= Eliashib (High Priest) =

High Priest of Israel

Eliashib (אֶלְיָשִׁיב ’Elyāšîḇ, "El restores") the High Priest is mentioned in Nehemiah 12:10,22 and 3:1, 20-21,13:28 and possibly the Book of Ezra of the Hebrew Bible as (grand)father (Nehemiah 12:22) of the high priest Johanan (Ezra 10:6). Some also place him in different parts of Nehemiah including 12:23 and 13:4,7, but this is disputed. Nehemiah 3:20-21 places his home between the area of two working groups constructing the walls of Jerusalem on the south side of the city. He helped with the refortification of this wall (Neh 3:1). The size of his house indicated his wealth and high socio-economic status (Neh 3:23-21). This places him as someone who lived during the time of Nehemiah. In the year 445 BCE, Eliashib was the high priest when Nehemiah returned to Jerusalem in the 20th year of Artaxerxes I (Nehemiah 1:1, 2:1).

Josephus puts Eliashib as a contemporary of Ezra during the reign of Xerxes, in Ant. 11.5,6-8. He also dates his reign as high priest through the reign of Cyrus the Younger, who Josephus mentions is "also called by the Greeks, Artaxerxes". Josephus outlines this story in Antiq. 11:185- Antiq 11:297. The last quotation of this story states, "When Eliasib the high priest was dead, his son Judas succeeded in the high priesthood."(Antiq 11:297)

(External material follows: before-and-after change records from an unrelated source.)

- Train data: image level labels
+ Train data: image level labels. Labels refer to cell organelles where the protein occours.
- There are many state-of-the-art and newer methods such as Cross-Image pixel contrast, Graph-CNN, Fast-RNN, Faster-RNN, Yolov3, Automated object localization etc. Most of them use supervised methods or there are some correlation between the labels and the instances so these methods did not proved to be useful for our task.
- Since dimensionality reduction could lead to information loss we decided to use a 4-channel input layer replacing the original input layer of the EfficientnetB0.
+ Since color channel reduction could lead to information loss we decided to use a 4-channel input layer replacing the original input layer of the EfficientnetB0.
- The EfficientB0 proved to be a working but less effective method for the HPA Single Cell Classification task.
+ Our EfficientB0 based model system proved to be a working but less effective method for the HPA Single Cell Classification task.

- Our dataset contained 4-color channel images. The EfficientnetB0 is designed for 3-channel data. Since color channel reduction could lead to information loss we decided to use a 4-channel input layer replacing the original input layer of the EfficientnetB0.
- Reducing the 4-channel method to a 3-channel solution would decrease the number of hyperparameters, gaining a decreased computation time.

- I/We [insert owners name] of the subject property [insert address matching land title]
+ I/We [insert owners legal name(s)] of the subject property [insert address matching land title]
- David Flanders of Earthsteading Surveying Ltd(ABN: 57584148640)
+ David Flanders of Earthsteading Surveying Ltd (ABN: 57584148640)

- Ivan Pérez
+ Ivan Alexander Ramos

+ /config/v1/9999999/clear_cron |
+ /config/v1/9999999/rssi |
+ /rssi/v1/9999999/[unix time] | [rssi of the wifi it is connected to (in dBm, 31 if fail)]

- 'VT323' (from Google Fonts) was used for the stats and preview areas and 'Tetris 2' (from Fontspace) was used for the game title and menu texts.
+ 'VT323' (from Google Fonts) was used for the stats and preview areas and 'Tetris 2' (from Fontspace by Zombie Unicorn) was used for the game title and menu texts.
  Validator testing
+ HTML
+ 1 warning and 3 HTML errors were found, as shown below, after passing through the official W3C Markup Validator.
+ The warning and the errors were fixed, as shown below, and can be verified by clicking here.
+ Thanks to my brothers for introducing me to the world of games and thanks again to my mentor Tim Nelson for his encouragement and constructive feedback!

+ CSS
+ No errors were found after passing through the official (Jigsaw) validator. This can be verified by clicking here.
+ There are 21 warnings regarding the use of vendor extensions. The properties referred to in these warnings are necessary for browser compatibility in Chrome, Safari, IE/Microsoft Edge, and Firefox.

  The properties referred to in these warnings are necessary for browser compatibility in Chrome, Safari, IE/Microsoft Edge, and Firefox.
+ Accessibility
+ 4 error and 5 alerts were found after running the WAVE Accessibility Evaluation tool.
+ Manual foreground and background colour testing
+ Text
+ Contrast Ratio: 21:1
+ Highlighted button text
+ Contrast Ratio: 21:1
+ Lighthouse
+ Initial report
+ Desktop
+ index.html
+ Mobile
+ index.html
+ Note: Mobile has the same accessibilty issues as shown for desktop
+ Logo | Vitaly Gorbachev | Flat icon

Eliashib's grandson was married to a relative of Sanballat the Horonite (Neh 13:28) and, while Nehemiah was absent in Babylon, Eliashib had leased the storerooms of the Second Temple to Sanballat's associate Tobiah the Ammonite. When Nehemiah returned he threw Tobiah's furniture out of the temple and drove out Eliashib's grandson (Neh 13:4-9). According to David Kimhi, this is the political background to the allegorical vision of Satan, the Angel of the Lord and Eliashib's (possibly deceased) grandfather Joshua the High Priest in Zechariah 3.